Top of Task material

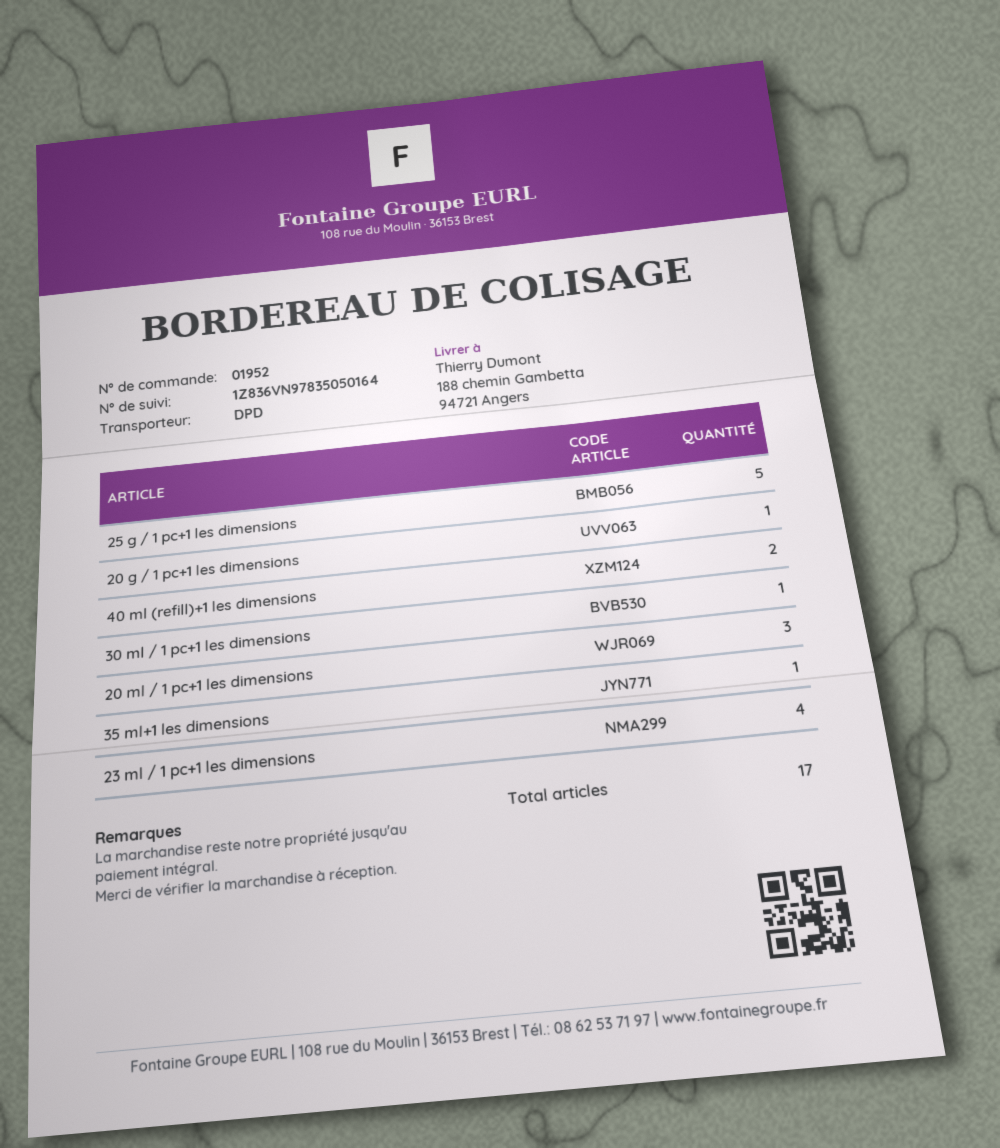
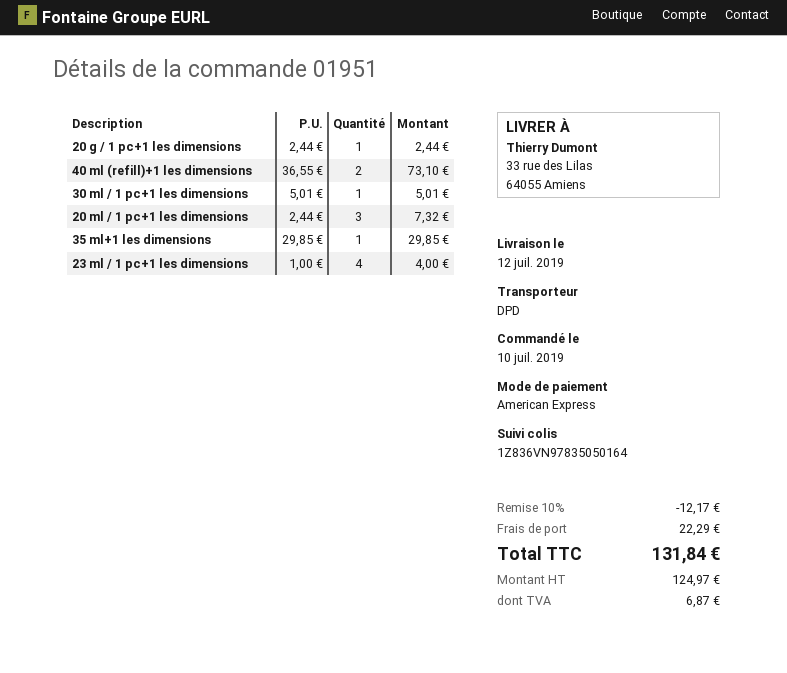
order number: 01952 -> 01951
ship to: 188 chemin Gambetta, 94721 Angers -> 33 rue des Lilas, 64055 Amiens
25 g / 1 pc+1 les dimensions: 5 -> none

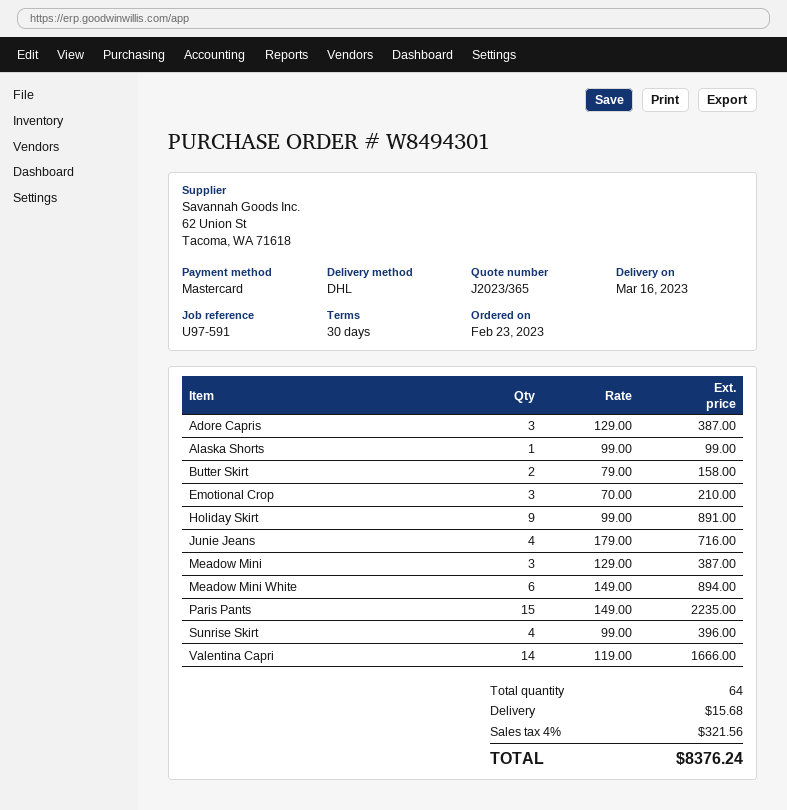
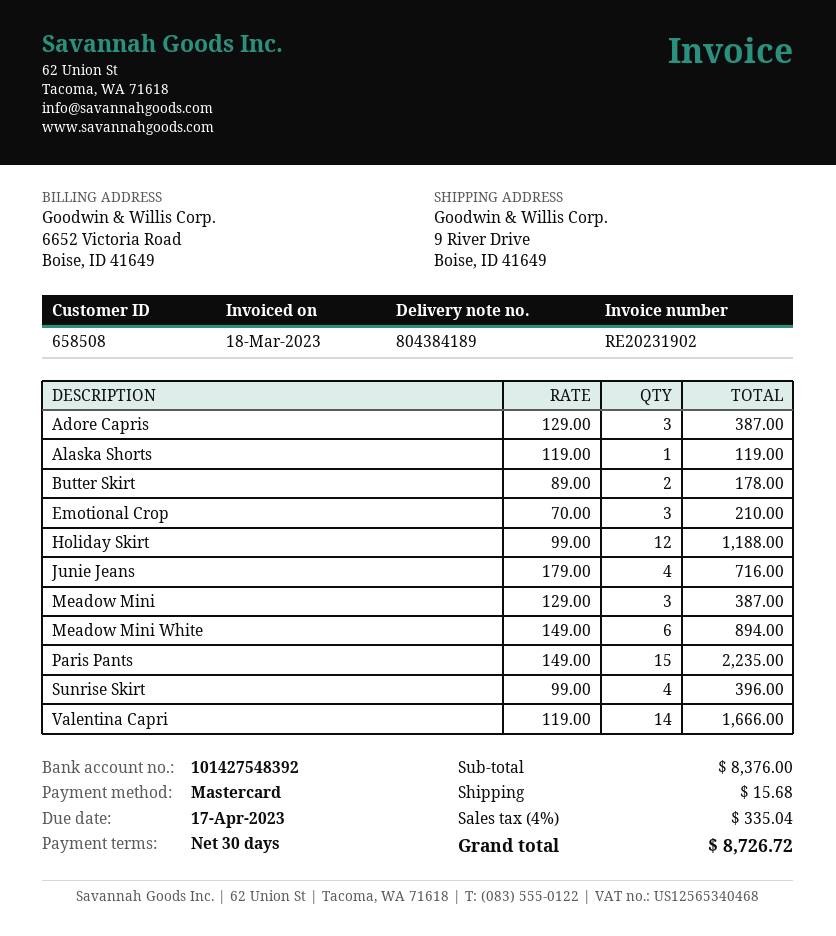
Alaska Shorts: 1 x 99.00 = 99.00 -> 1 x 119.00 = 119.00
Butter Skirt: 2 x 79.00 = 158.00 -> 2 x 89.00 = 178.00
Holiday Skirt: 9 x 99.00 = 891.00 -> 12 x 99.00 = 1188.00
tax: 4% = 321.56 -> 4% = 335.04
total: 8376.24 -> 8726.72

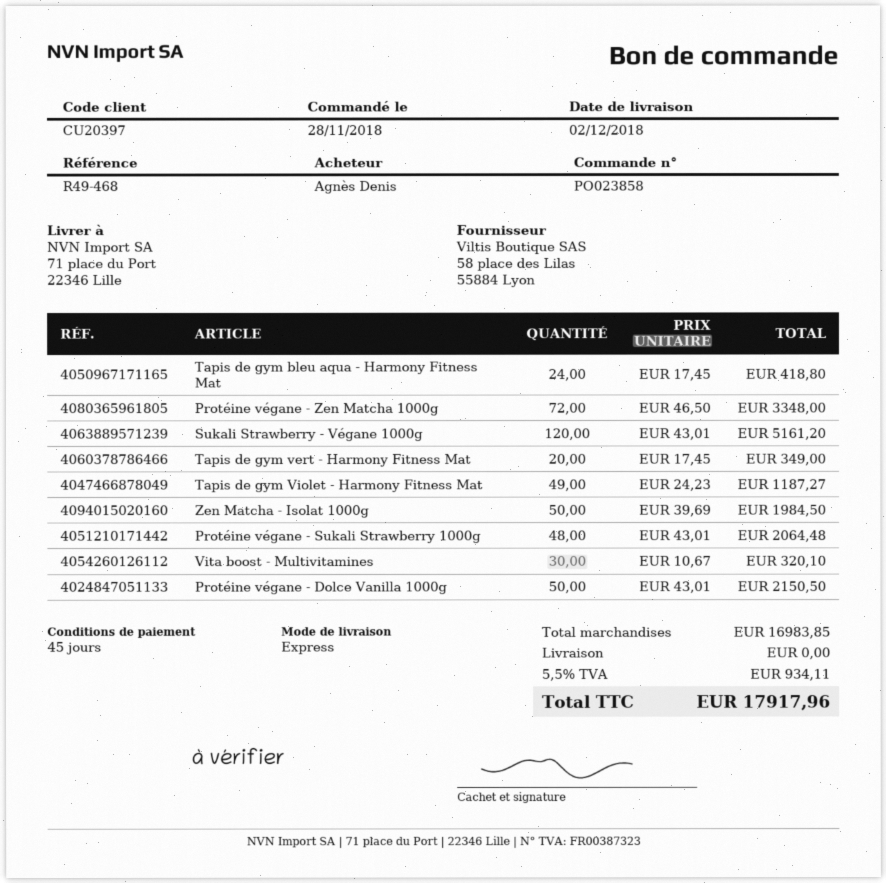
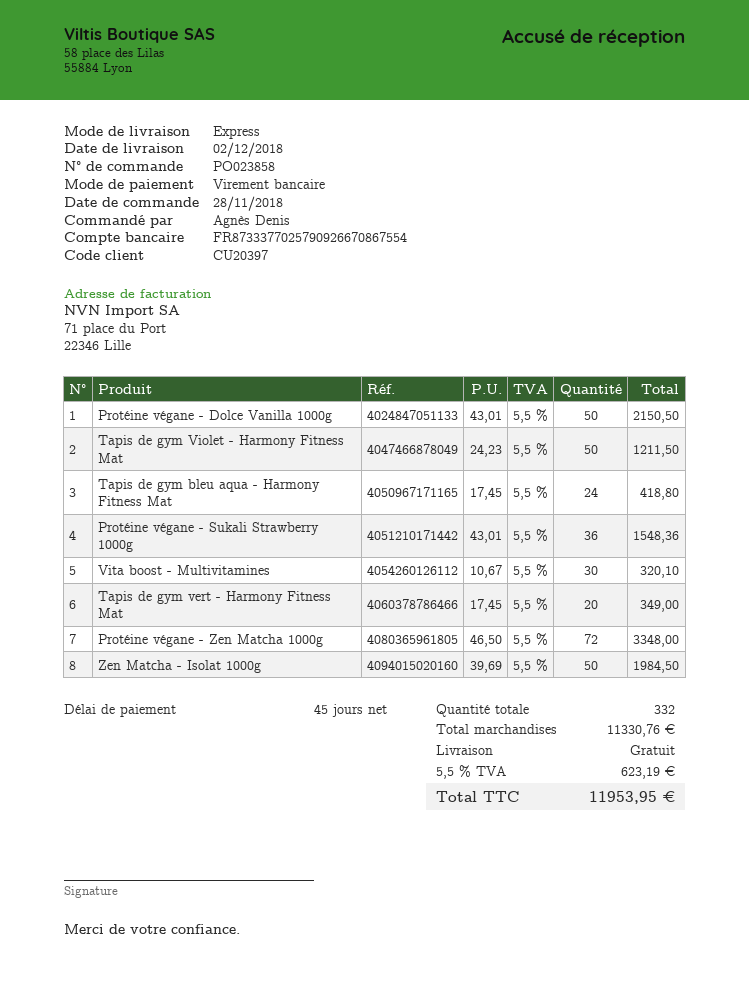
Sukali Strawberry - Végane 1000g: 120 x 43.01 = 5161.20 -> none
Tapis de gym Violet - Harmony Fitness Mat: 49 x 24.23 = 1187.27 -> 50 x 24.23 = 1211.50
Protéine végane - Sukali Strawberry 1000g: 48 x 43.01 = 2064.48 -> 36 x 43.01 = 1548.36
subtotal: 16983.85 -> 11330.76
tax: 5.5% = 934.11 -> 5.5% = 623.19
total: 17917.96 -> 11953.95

Bottom of Task material

**Activity:**
Exactly the lines from the one containing "Sukali Strawberry - Végane" to the final line of the entries must be restated, and no others.

**Result of this exercise:**
Sukali Strawberry - Végane 1000g: 120 x 43.01 = 5161.20 -> none
Tapis de gym Violet - Harmony Fitness Mat: 49 x 24.23 = 1187.27 -> 50 x 24.23 = 1211.50
Protéine végane - Sukali Strawberry 1000g: 48 x 43.01 = 2064.48 -> 36 x 43.01 = 1548.36
subtotal: 16983.85 -> 11330.76
tax: 5.5% = 934.11 -> 5.5% = 623.19
total: 17917.96 -> 11953.95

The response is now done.